— ACTIVITY —
Transcribe the line containing "font-weight: bold;" and every line after it, exactly, through the end of the records.

TASK INPUT Start Marker

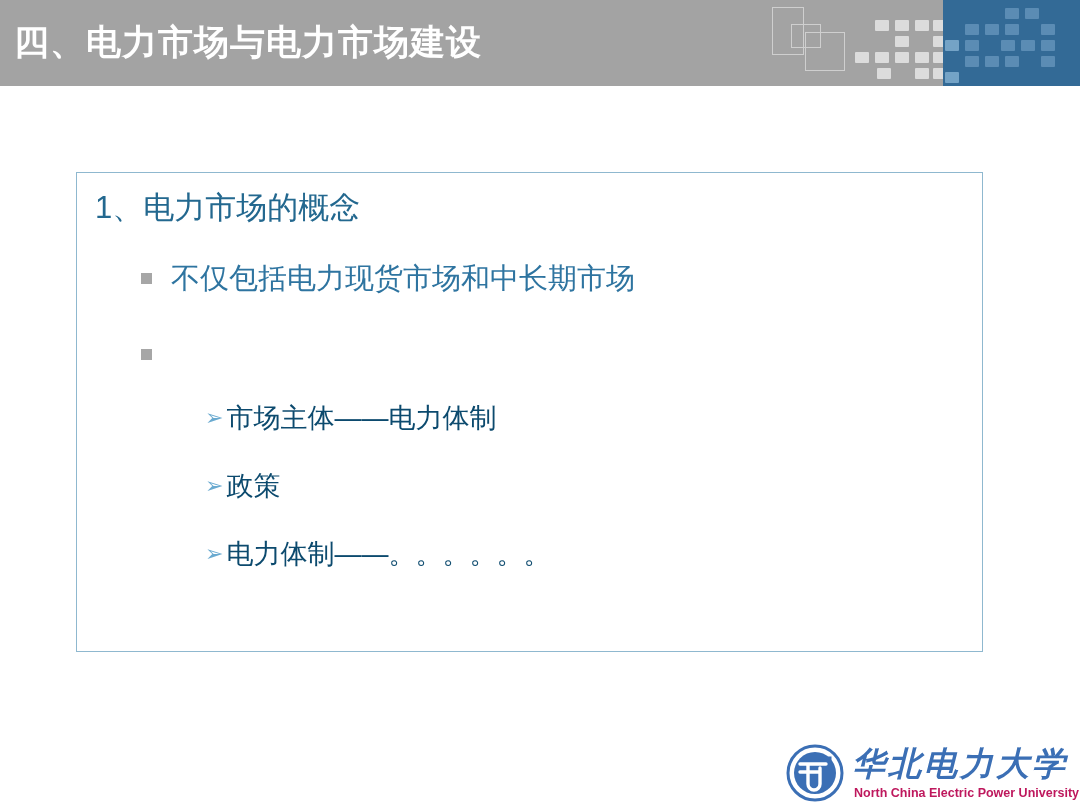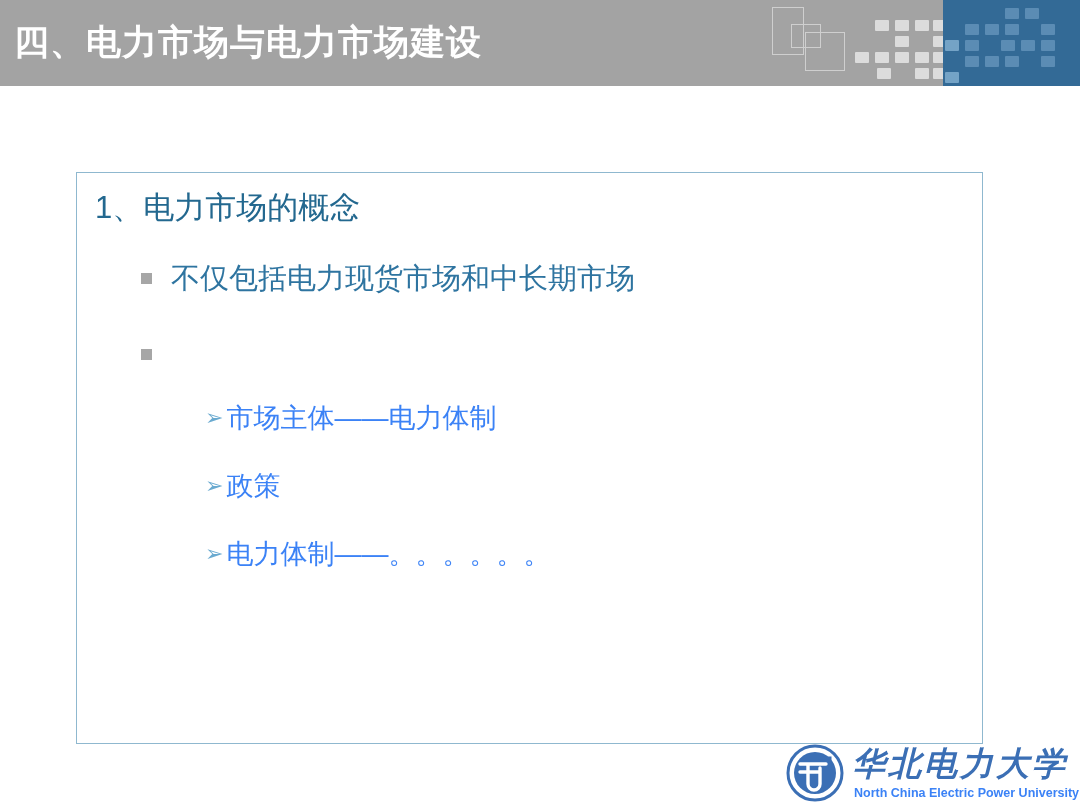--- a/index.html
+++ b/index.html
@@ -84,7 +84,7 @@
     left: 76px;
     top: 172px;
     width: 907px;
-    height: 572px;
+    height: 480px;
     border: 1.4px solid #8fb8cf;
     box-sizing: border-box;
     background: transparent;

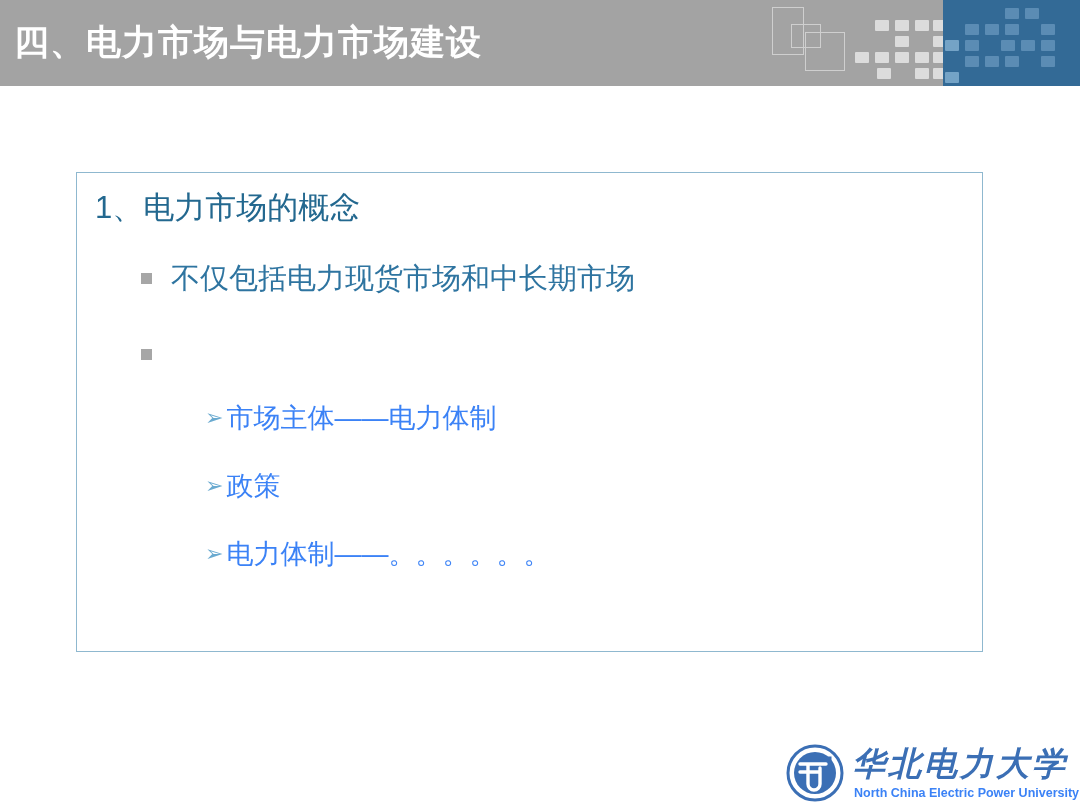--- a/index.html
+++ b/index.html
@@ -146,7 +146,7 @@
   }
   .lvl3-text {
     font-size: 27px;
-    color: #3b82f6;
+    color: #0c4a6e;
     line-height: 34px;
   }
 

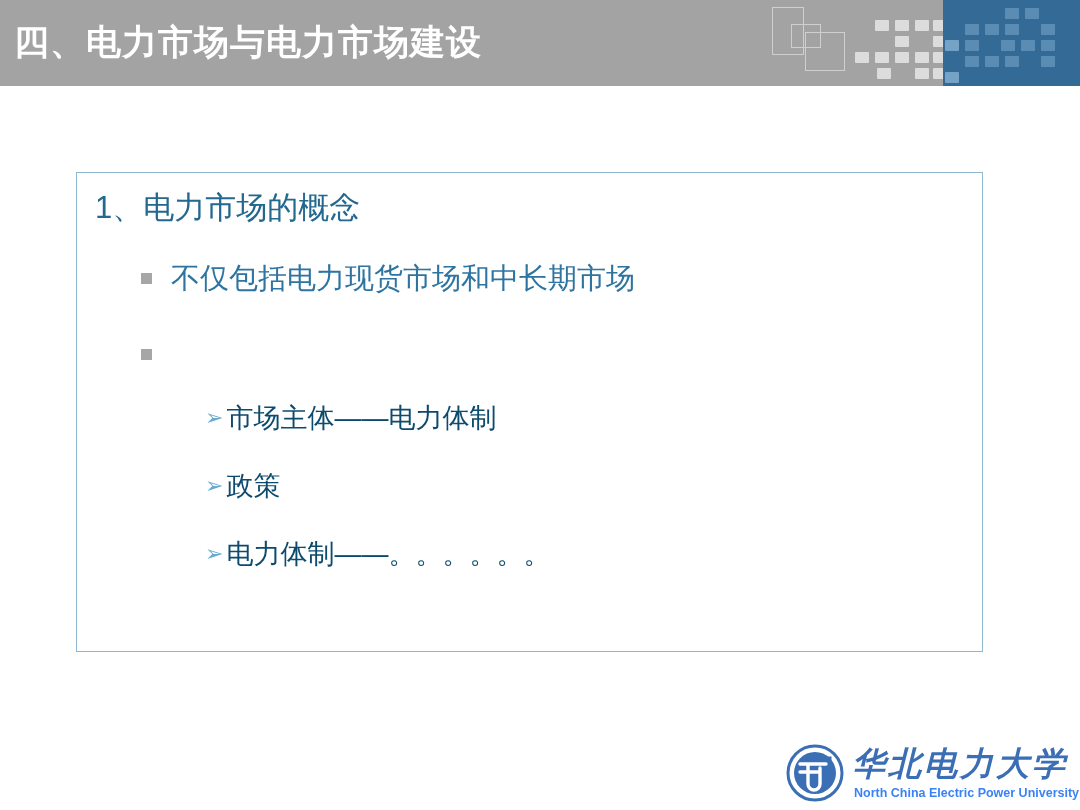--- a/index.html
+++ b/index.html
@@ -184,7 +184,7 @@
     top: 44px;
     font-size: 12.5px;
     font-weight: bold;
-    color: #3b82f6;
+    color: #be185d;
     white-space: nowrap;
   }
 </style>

TASK INPUT End Marker

— ANSWER FOR THIS EXERCISE —
     font-weight: bold;
-    color: #3b82f6;
+    color: #be185d;
     white-space: nowrap;
   }
 </style>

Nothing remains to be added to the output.